Banengroei vlakt af en stagneert
Begin juni publiceerde het UWV prognoses over de ontwikkeling van het aantal banen t/m het jaar 2027. Bottom-line: er komen amper banen bij. Het Uitvoeringsinstituut Werknemersverzekering geeft per provincie ook voorspellingen voor het jaar 2027.
Drenthe: c. 119 duizend werknemersbanen
Friesland: c. 290 duizend banen werknemersbanen
Groningen: c. 362 duizend werknemersbanen
Naast de werknemersbanen zijn er de banen van zelfstandigen: daar wordt krimp verwacht wegens handhaving op schijnzelfstandigheid. De statistieken zijn overigens gebaseerd op het CBS. De barometer voor Noord-Nederland gebruikt andere cijfers (LISA) op basis waarvan we een banengroei van bijna 15 procent kunnen berekenen tussen 2015-2023. Die groei vlakt dus af en valt in 2027 nagenoeg stil.

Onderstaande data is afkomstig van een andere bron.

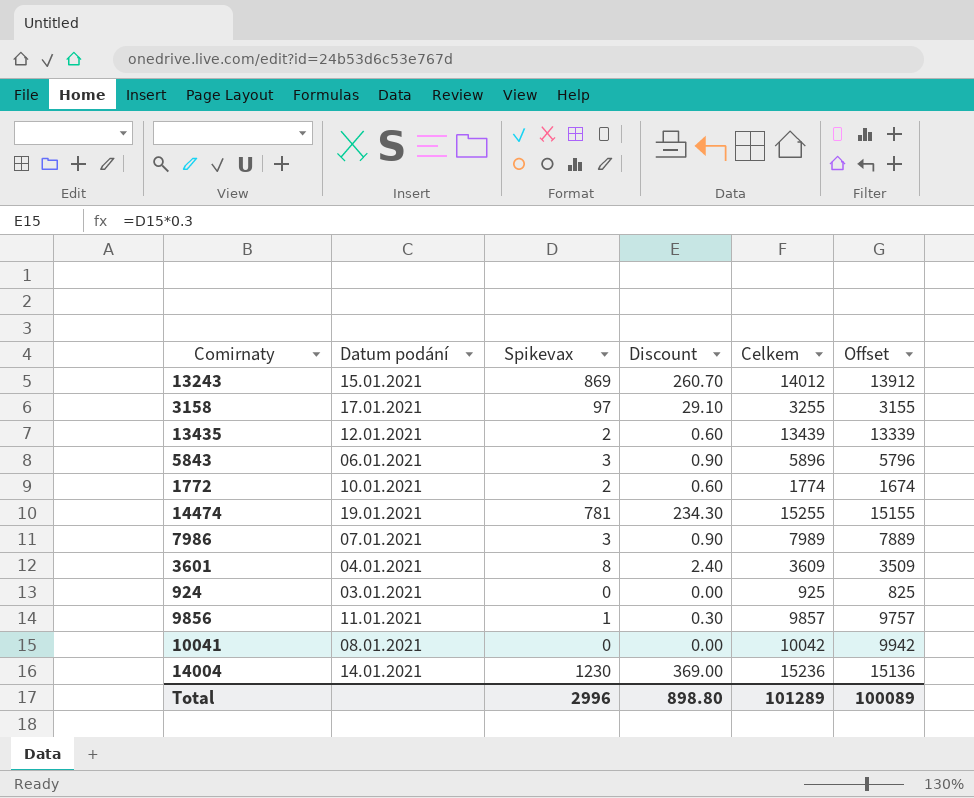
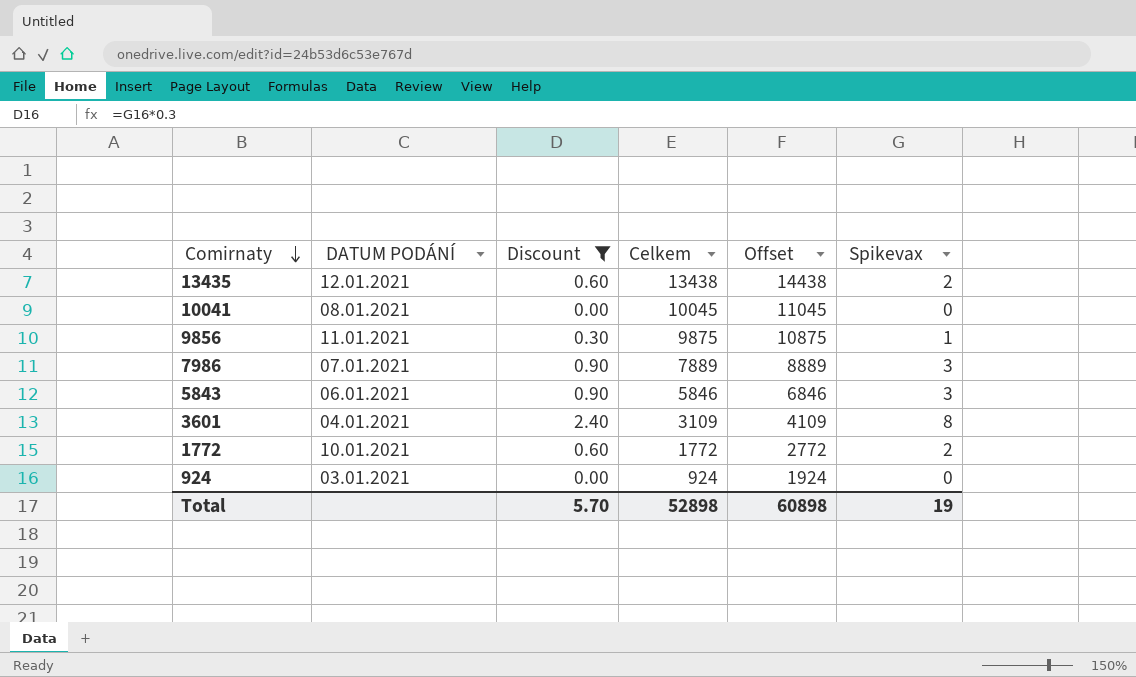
filter: none -> Discount <= 2.40
row order: none -> Comirnaty descending
column name: Datum podání -> DATUM PODÁNÍ
column Offset | formula: [Celkem] - 100 -> [Celkem] + 1000
column Spikevax | position: 3 -> 6
13435 | Celkem: 13439 -> 13438
10041 | Celkem: 10042 -> 10045
9856 | Celkem: 9857 -> 9875
7986 | Celkem: 7989 -> 7889
5843 | Celkem: 5896 -> 5846
3601 | Celkem: 3609 -> 3109
1772 | Celkem: 1774 -> 1772
924 | Celkem: 925 -> 924
Total | Discount: 898.80 -> 5.70
Total | Celkem: 101289 -> 52898
Total | Offset: 100089 -> 60898
Total | Spikevax: 2996 -> 19

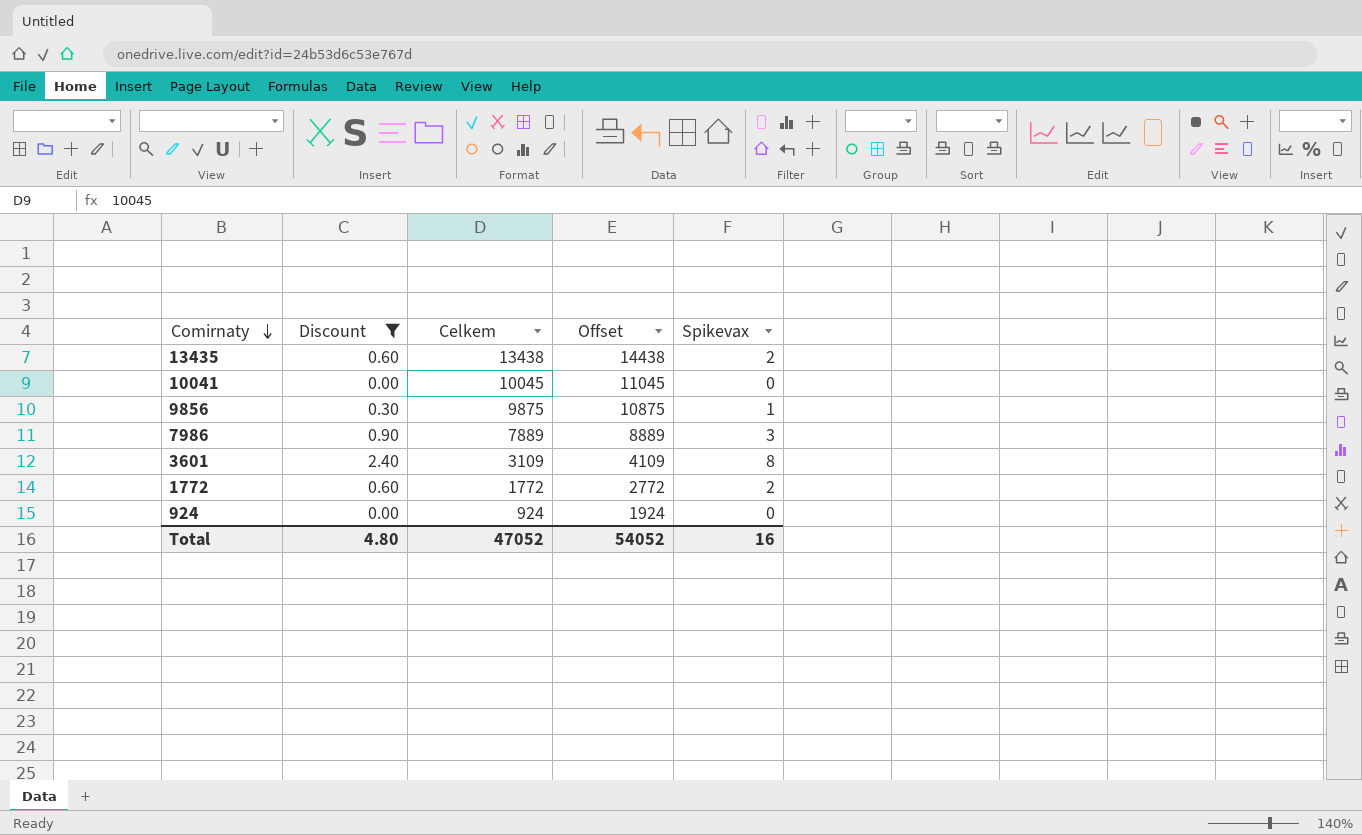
column DATUM PODÁNÍ | position: 2 -> none
row 5843: 06.01.2021 | 0.90 | 5846 | 6846 | 3 -> none
Total | Discount: 5.70 -> 4.80
Total | Celkem: 52898 -> 47052
Total | Offset: 60898 -> 54052
Total | Spikevax: 19 -> 16

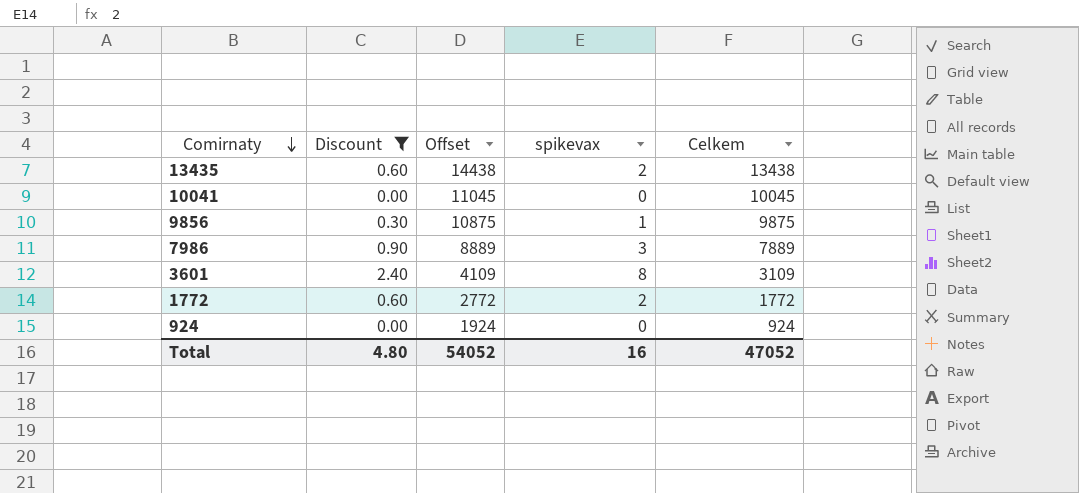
column name: Spikevax -> spikevax
column Celkem | position: 3 -> 5

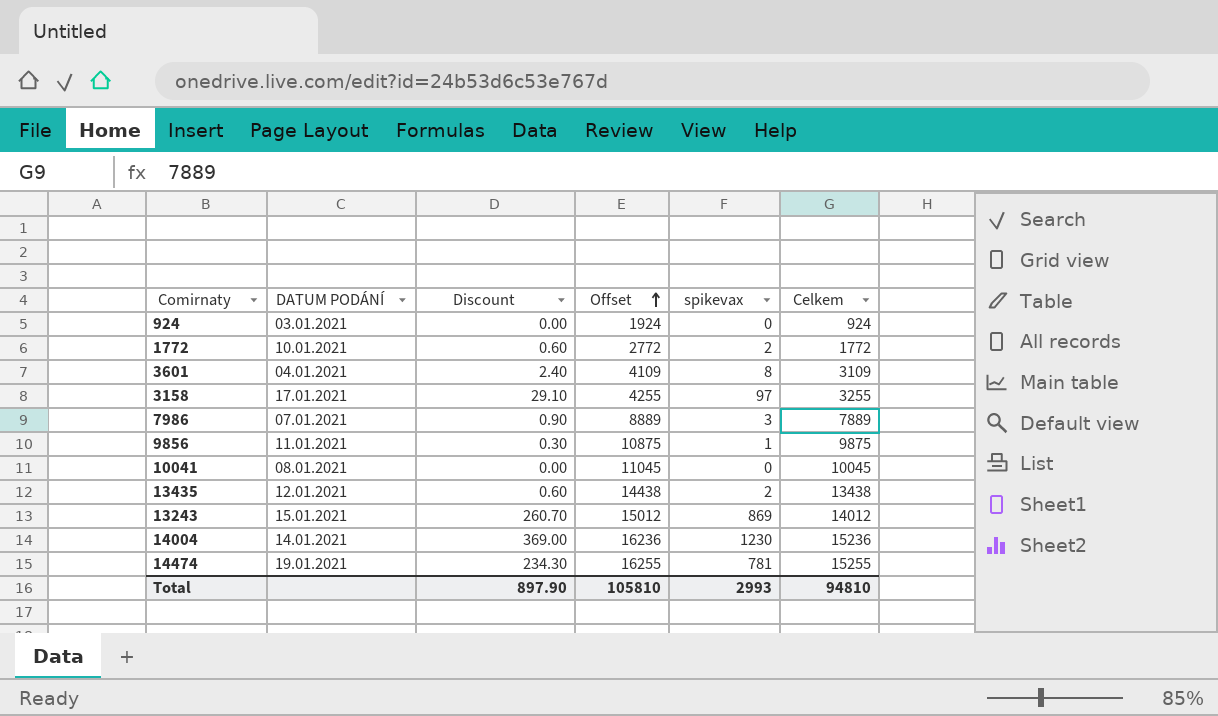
filter: Discount <= 2.40 -> none
row order: Comirnaty descending -> Offset ascending
column DATUM PODÁNÍ | position: none -> 2
Total | Discount: 4.80 -> 897.90
Total | Offset: 54052 -> 105810
Total | spikevax: 16 -> 2993
Total | Celkem: 47052 -> 94810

Wat is volgens het UWV de verklaring? Eerder voorspelde het CBP een bescheiden groei van de economie en daar volgt dan summiere banengroei uit. Daarnaast lijkt er een dempend effect uit te gaan van aanbod schaarste. Immers, een (verwacht) tekort aan werknemers zal werkgevers ontmoedigen om nieuwe arbeidsplaatsen te scheppen.

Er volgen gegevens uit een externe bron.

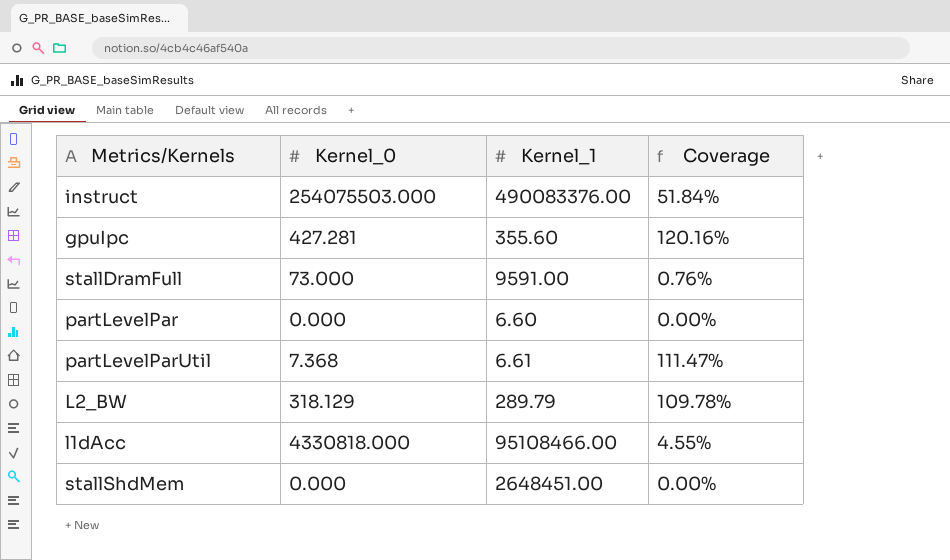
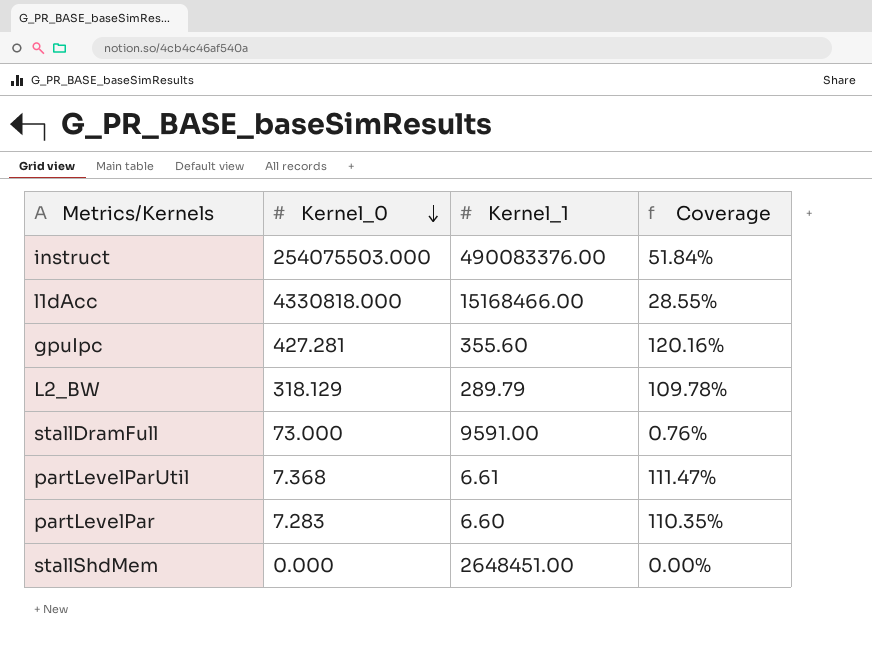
row order: none -> Kernel_0 descending
l1dAcc | Kernel_1: 95108466.00 -> 15168466.00
l1dAcc | Coverage: 4.55% -> 28.55%
partLevelPar | Kernel_0: 0.000 -> 7.283
partLevelPar | Coverage: 0.00% -> 110.35%

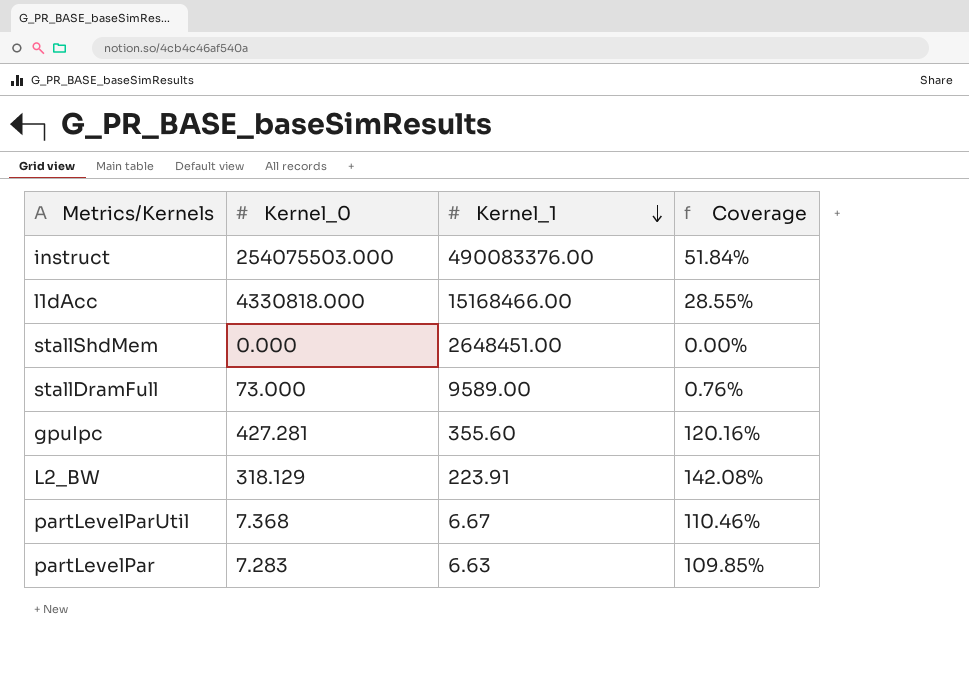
row order: Kernel_0 descending -> Kernel_1 descending
stallDramFull | Kernel_1: 9591.00 -> 9589.00
L2_BW | Kernel_1: 289.79 -> 223.91
L2_BW | Coverage: 109.78% -> 142.08%
partLevelParUtil | Kernel_1: 6.61 -> 6.67
partLevelParUtil | Coverage: 111.47% -> 110.46%
partLevelPar | Kernel_1: 6.60 -> 6.63
partLevelPar | Coverage: 110.35% -> 109.85%

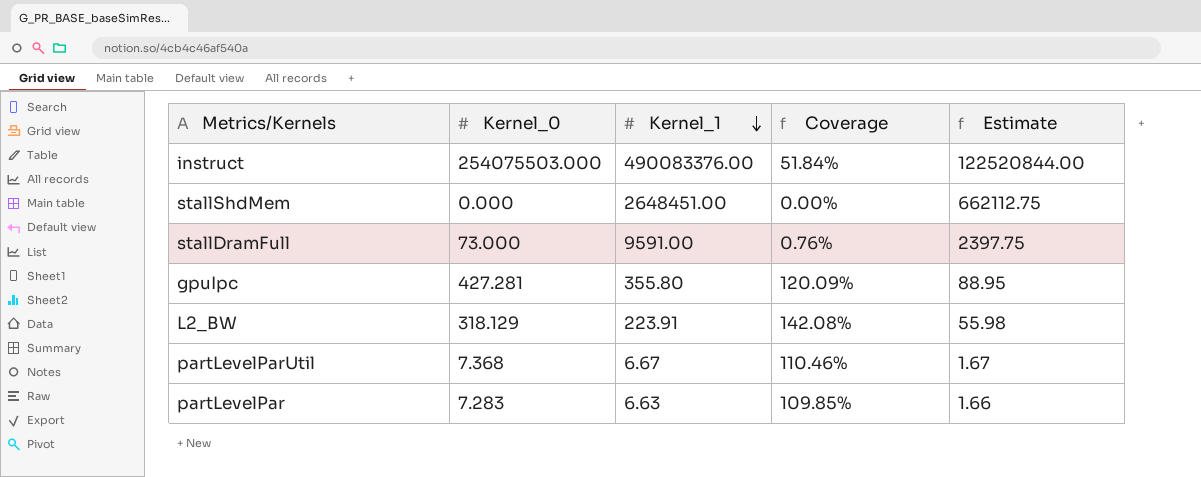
column Estimate | formula: none -> [Kernel_1] * 0.25
row l1dAcc: 4330818.000 | 15168466.00 | 28.55% -> none
stallDramFull | Kernel_1: 9589.00 -> 9591.00
gpuIpc | Kernel_1: 355.60 -> 355.80
gpuIpc | Coverage: 120.16% -> 120.09%

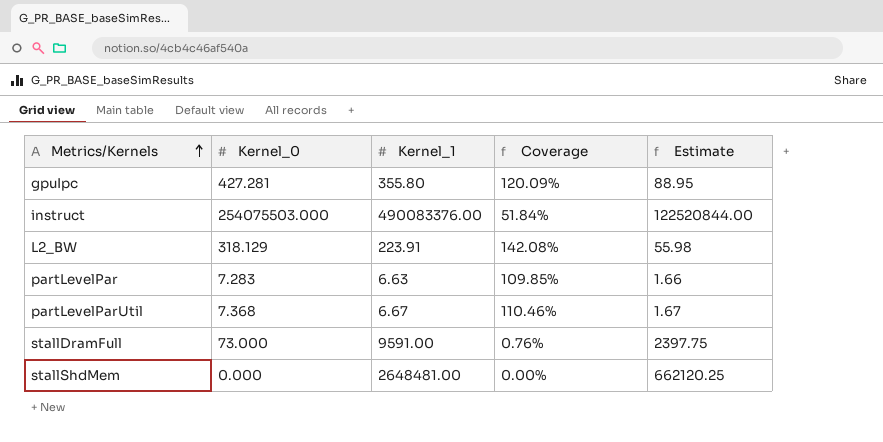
row order: Kernel_1 descending -> Metrics/Kernels ascending
stallShdMem | Kernel_1: 2648451.00 -> 2648481.00
stallShdMem | Estimate: 662112.75 -> 662120.25

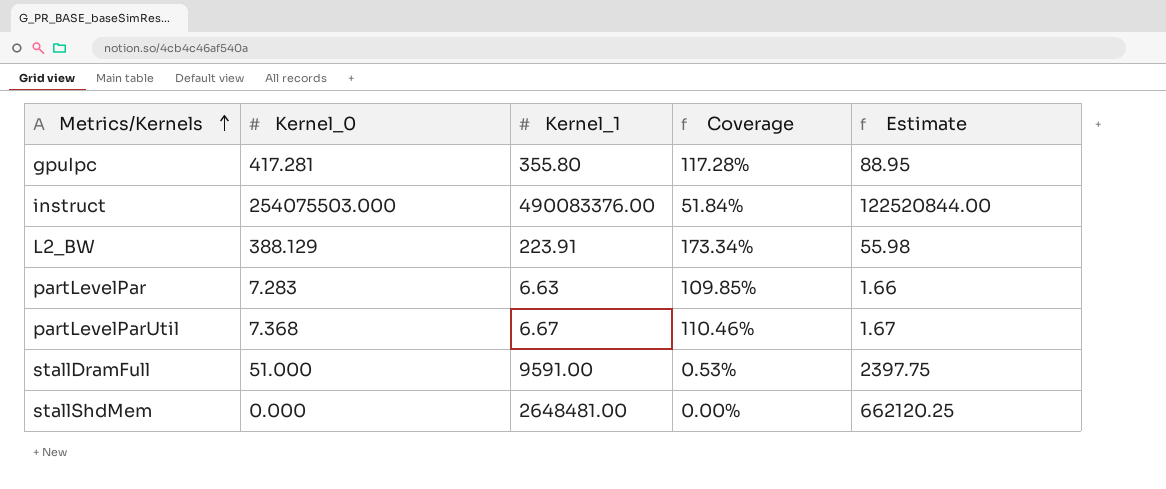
gpuIpc | Kernel_0: 427.281 -> 417.281
gpuIpc | Coverage: 120.09% -> 117.28%
L2_BW | Kernel_0: 318.129 -> 388.129
L2_BW | Coverage: 142.08% -> 173.34%
stallDramFull | Kernel_0: 73.000 -> 51.000
stallDramFull | Coverage: 0.76% -> 0.53%

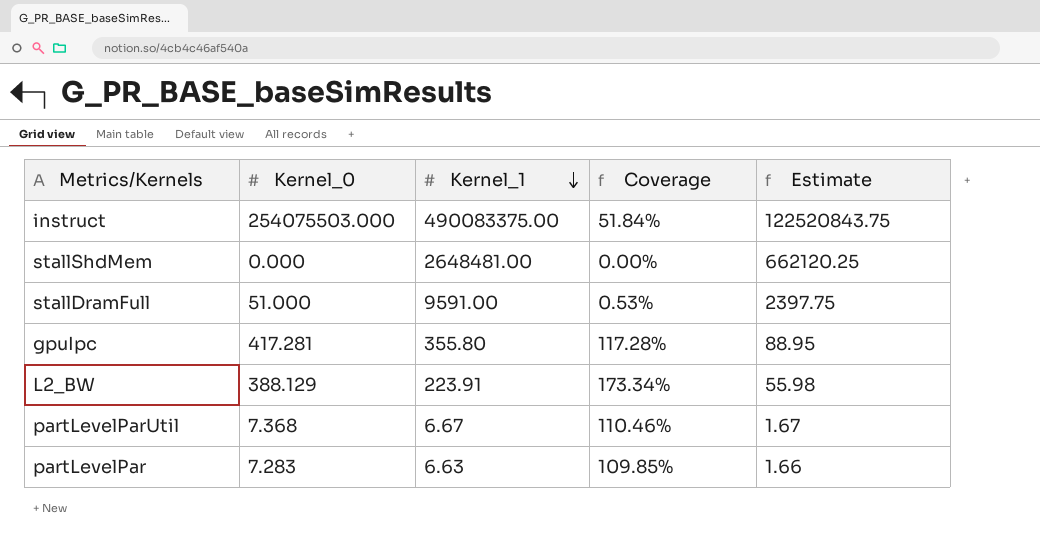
row order: Metrics/Kernels ascending -> Kernel_1 descending
instruct | Kernel_1: 490083376.00 -> 490083375.00
instruct | Estimate: 122520844.00 -> 122520843.75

Niettemin wordt groei verwacht in de bouwnijverheid (ruim 10 procent groei richting 2027), op de voet gevolgd door groeiverwachting in de zakelijke dienstverlening. Naar verwachting krimpt het aantal banen in de noordelijke industrie, dat geldt des te meer voor de chemische industrie en (delen van) de metaalindustrie. De dynamiek in en tussen sectoren vraagt dus om een scherpe blik. Eerder constateerde Planbureau Fryslân dat er vooral tekorten verwacht worden t.a.v. technisch personeel. En de krapte vraagt om samenwerking en innovatie, zo herhaalt het Uitvoeringsinstituut Werknemersverzekeringen nog maar eens.